**Data:**
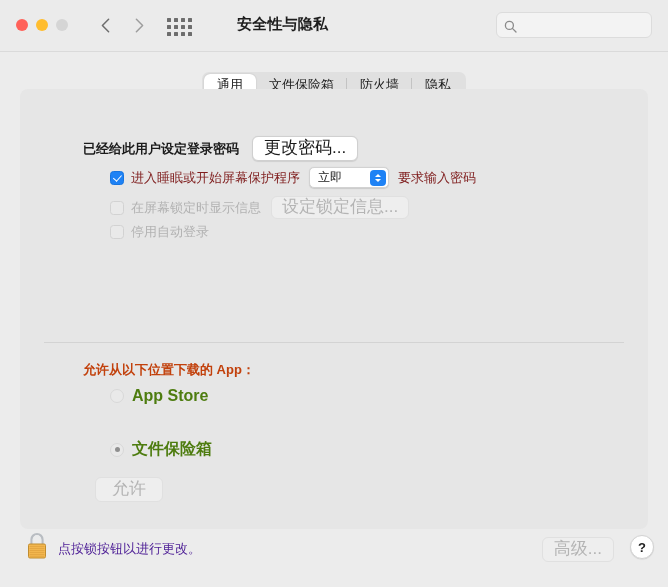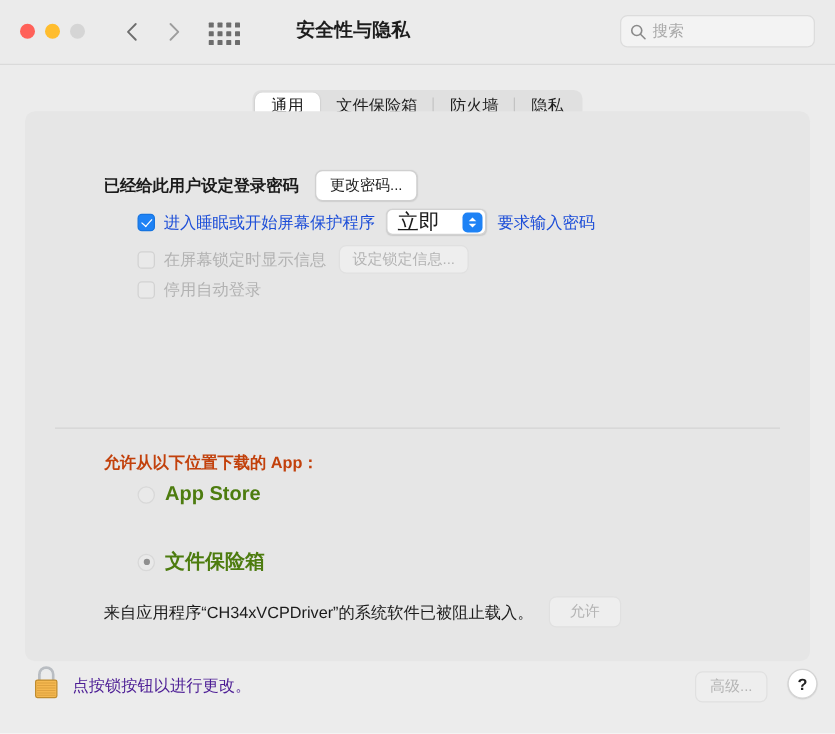--- a/index.html
+++ b/index.html
@@ -174,21 +174,21 @@
     align-items: center;
   }
   .pw-row .lbl {
     font-size: 13px;
     color: #1b1b1b;
     font-weight: 700;
   }
 
   .btn {
     font-family: inherit;
-    font-size: 12px;
+    font-size: 17px;
     color: #1c1c1c;
     background: #ffffff;
     border: 1px solid #d0d0d0;
     border-radius: 6px;
     padding: 3px 11px 4px;
     box-shadow: 0 0.5px 1px rgba(0,0,0,0.10);
     cursor: default;
     white-space: nowrap;
     line-height: 16px;
   }
@@ -224,37 +224,37 @@
     border-width: 0 1.8px 1.8px 0;
     transform: rotate(42deg);
   }
   .cb.off {
     background: #e9e9e9;
     border: 1px solid #d2d2d2;
   }
   .ck-lbl {
     margin-left: 7px;
     font-size: 13px;
-    color: #1d4ed8;
+    color: #7f1d1d;
   }
   .ck-lbl.dim { color: #b2b2b2; }
 
   .popup {
     position: relative;
     width: 80px; height: 21px;
     background: #ffffff;
     border: 1px solid #d2d2d2;
     border-radius: 5px;
     box-shadow: 0 0.5px 1px rgba(0,0,0,0.12);
     display: flex;
     align-items: center;
     box-sizing: border-box;
   }
   .popup .val {
-    font-size: 17px;
+    font-size: 12px;
     color: #1b1b1b;
     margin-left: 8px;
   }
   .popup .arrows {
     position: absolute;
     right: 2px; top: 1.5px;
     width: 16px; height: 16px;
     background: #1e82f5;
     border-radius: 4px;
     display: flex;
@@ -412,21 +412,20 @@
 
     <div class="win-title">安全性与隐私</div>
 
     <div class="searchbox">
       <span class="mag">
         <svg width="13" height="13" viewBox="0 0 13 13">
           <circle cx="5.4" cy="5.4" r="4" fill="none" stroke="#8a8a8a" stroke-width="1.3"></circle>
           <path d="M8.4 8.4 12 12" stroke="#8a8a8a" stroke-width="1.3" stroke-linecap="round"></path>
         </svg>
       </span>
-      <input type="text" placeholder="搜索" style="">
     </div>
   </div>
 
   <div class="tabbar">
     <div class="tabgroup">
       <div class="tab active">
         <span>通用</span>
 
       </div>
       <div class="tab">
@@ -482,21 +481,20 @@
     <div class="radio-row" style="left:90px; top:298px;">
       <span class="rb"></span>
       <span class="rb-lbl">App Store</span>
     </div>
     <div class="radio-row" style="left:90px; top:350px;">
       <span class="rb on"></span>
       <span class="rb-lbl">文件保险箱</span>
     </div>
 
     <div class="blocked-row">
-      <span class="msg">来自应用程序“CH34xVCPDriver”的系统软件已被阻止载入。</span>
       <button class="btn disabled" style="margin-left:12px; padding:3px 16px 4px;">允许</button>
     </div>
   </div>
 
   <div class="bottombar">
 
     <span class="lock">
       <svg width="26" height="30" viewBox="0 0 26 30">
         <path d="M7.5 13.5 V8.5 a5.5 5.5 0 0 1 11 0 V13.5" fill="none" stroke="#b9bdc2" stroke-width="2.2"></path>
         <path d="M9.3 13.5 V8.5 a3.7 3.7 0 0 1 7.4 0 V13.5" fill="none" stroke="#e9ebec" stroke-width="1.1"></path>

**Problem requirements:**
With "left" as the string to match, show every line of the entries above that has it.

**Answer to the problem:**
     margin-left: 7px;
     margin-left: 8px;
     <div class="radio-row" style="left:90px; top:298px;">
     <div class="radio-row" style="left:90px; top:350px;">
       <button class="btn disabled" style="margin-left:12px; padding:3px 16px 4px;">允许</button>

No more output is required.